1.3 Mémorandum sur la physique des radiations et leurs interactions avec le vivant

1.3.1 Génération des rayons X et acquisition de l’image radiologique

Les rayons X sont générés par un tube radiogène (aussi appelé fluoroscope) (Figure 1.6) situé sous le patient. Dans ce tube, un courant d’électrons (exprimé en milliampère, mA) est accéléré par une importante différence de potentiel (exprimée en kilovolt, kV) à partir d’une cathode et est dirigé vers une anode rotative de manière pulsatile.
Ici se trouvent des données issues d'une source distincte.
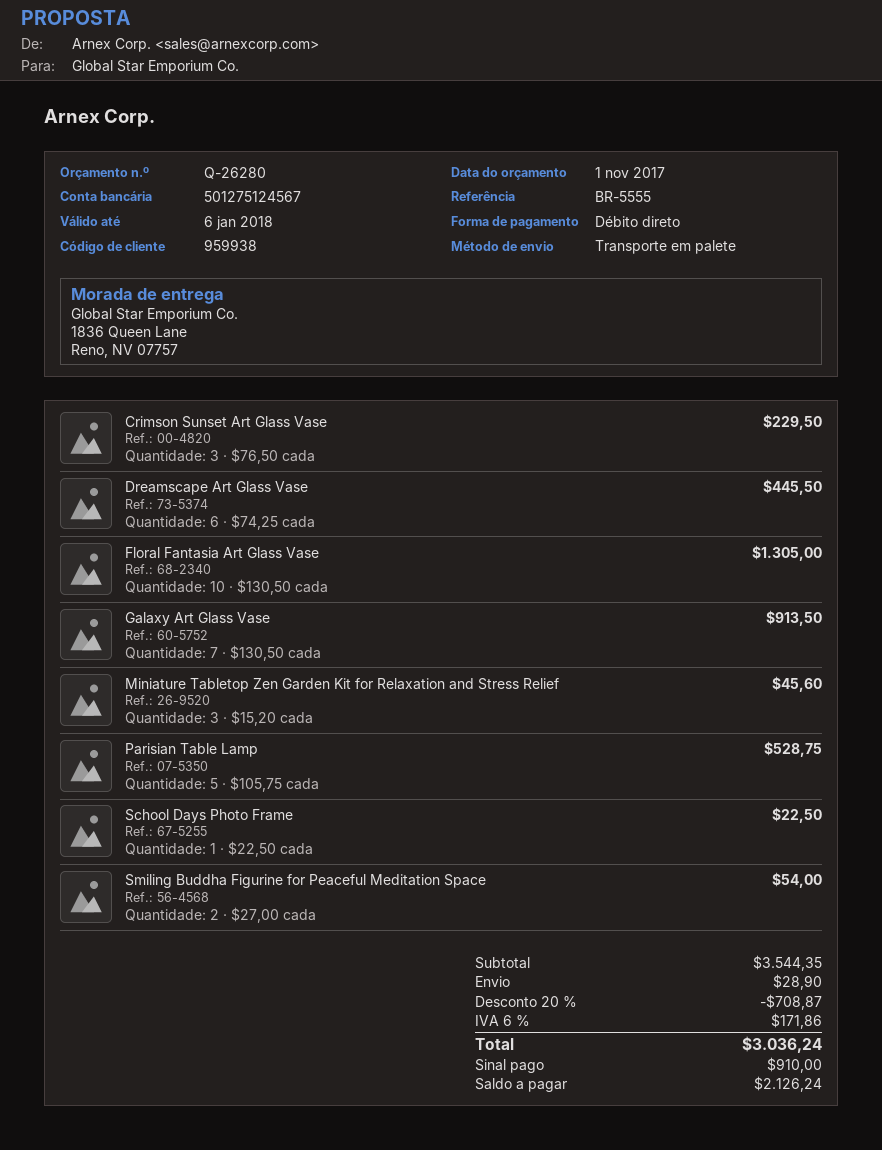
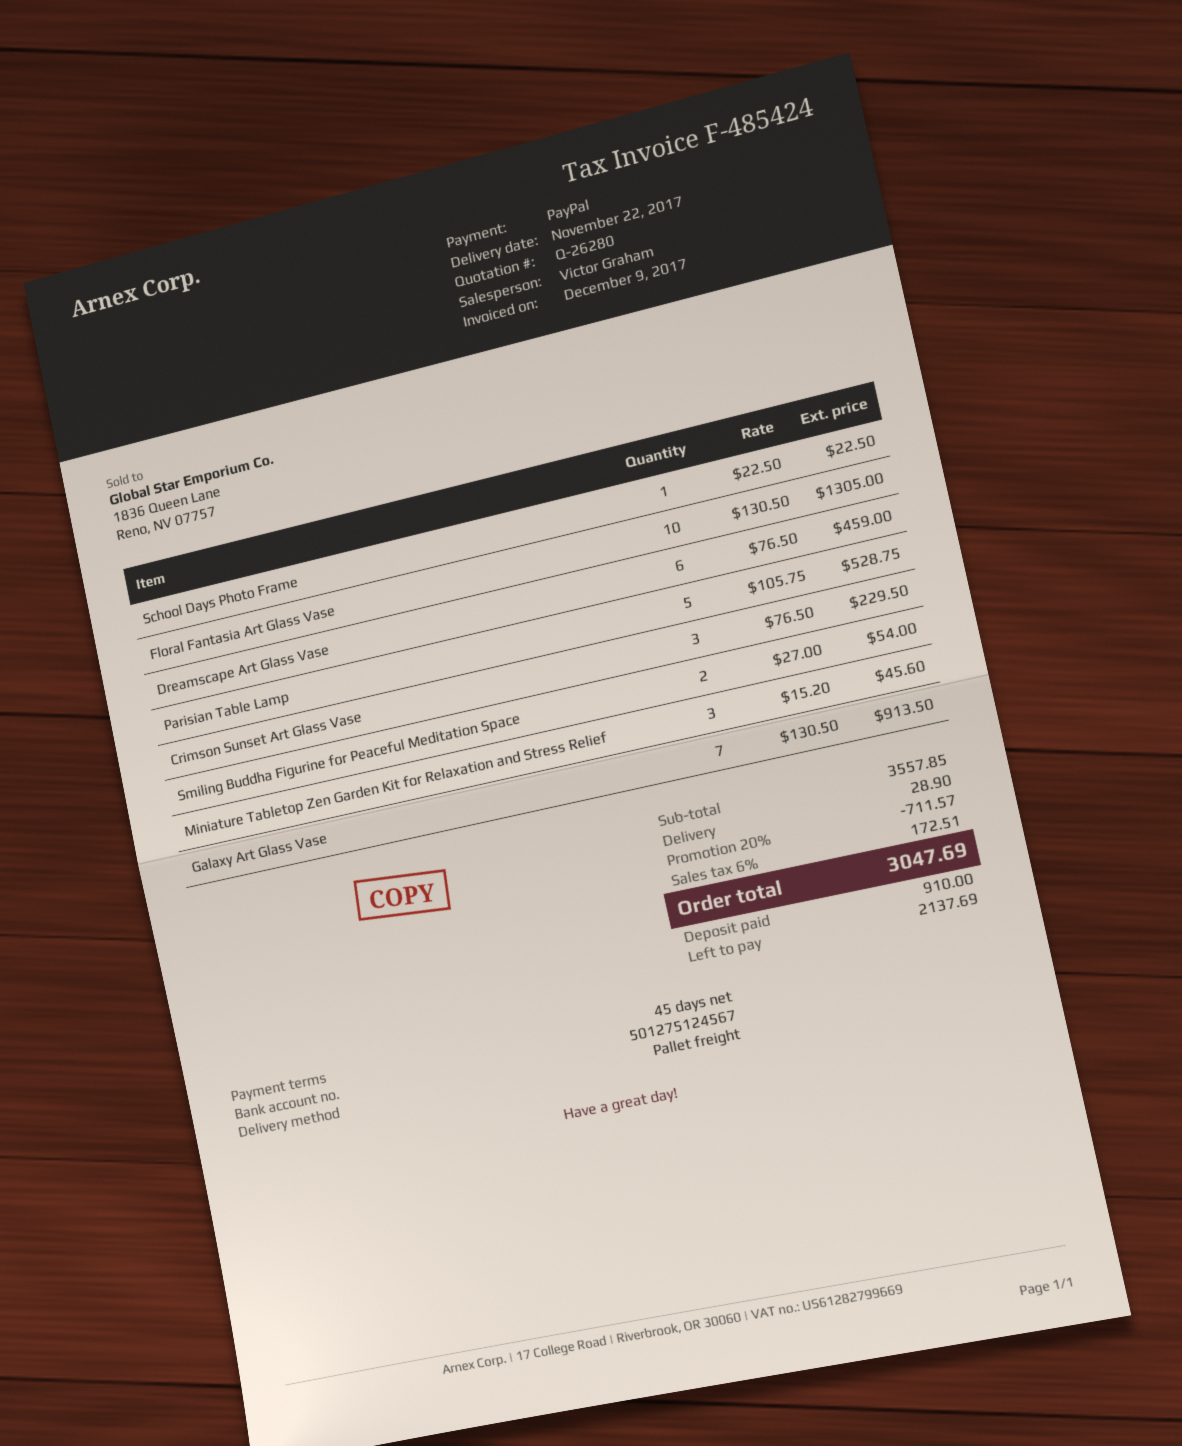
payment method: direct debit -> PayPal
Dreamscape Art Glass Vase: 6 x 74.25 = 445.50 -> 6 x 76.50 = 459.00
subtotal: 3544.35 -> 3557.85
discount: 20% = 708.87 -> 20% = 711.57
tax: 6% = 171.86 -> 6% = 172.51
total: 3036.24 -> 3047.69
balance: 2126.24 -> 2137.69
Ces électrons entrent alors en collision avec une cible composée d’un métal très dur (p.ex. tungstène) et perdent rapidement leur énergie cinétique, qui est émise sous la forme de chaleur (99%) et de photons (1%).

Deux types d’interactions entre les électrons incidents et les atomes du métal composant l’anode génèrent ces photons : le bremsstrahlung et la production de rayons X caractéristiques (Figure 1.7) (27).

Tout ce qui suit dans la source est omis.